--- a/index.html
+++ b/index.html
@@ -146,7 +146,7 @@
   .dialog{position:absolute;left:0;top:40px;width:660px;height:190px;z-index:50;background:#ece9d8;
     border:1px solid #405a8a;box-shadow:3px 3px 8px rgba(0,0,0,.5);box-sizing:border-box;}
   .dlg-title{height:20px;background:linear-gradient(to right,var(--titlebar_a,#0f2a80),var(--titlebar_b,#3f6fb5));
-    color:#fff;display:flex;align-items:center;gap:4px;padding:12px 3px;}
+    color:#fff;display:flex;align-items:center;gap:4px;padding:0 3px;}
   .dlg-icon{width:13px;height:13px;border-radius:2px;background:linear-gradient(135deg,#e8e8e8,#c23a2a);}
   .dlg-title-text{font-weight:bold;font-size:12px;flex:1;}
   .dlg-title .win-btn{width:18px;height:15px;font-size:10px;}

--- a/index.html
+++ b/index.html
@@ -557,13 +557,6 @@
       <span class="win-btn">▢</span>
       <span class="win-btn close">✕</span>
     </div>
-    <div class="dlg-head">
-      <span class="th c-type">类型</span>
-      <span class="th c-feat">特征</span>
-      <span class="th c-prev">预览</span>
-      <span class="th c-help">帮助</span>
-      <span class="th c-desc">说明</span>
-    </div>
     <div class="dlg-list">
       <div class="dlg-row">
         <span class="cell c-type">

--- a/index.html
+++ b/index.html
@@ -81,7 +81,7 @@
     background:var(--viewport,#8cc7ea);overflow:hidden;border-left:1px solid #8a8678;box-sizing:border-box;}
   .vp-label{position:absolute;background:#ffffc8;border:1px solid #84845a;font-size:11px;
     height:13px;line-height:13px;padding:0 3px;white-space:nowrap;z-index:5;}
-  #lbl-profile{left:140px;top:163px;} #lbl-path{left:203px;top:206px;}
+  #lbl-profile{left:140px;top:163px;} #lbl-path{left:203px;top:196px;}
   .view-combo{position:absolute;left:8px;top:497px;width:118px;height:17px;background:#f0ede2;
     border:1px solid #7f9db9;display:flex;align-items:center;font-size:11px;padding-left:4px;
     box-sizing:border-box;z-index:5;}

* [What the task requires]: Reproduce each line from the data that has "path" in it.

* [Exercise solution]:
-  #lbl-profile{left:140px;top:163px;} #lbl-path{left:203px;top:206px;}
+  #lbl-profile{left:140px;top:163px;} #lbl-path{left:203px;top:196px;}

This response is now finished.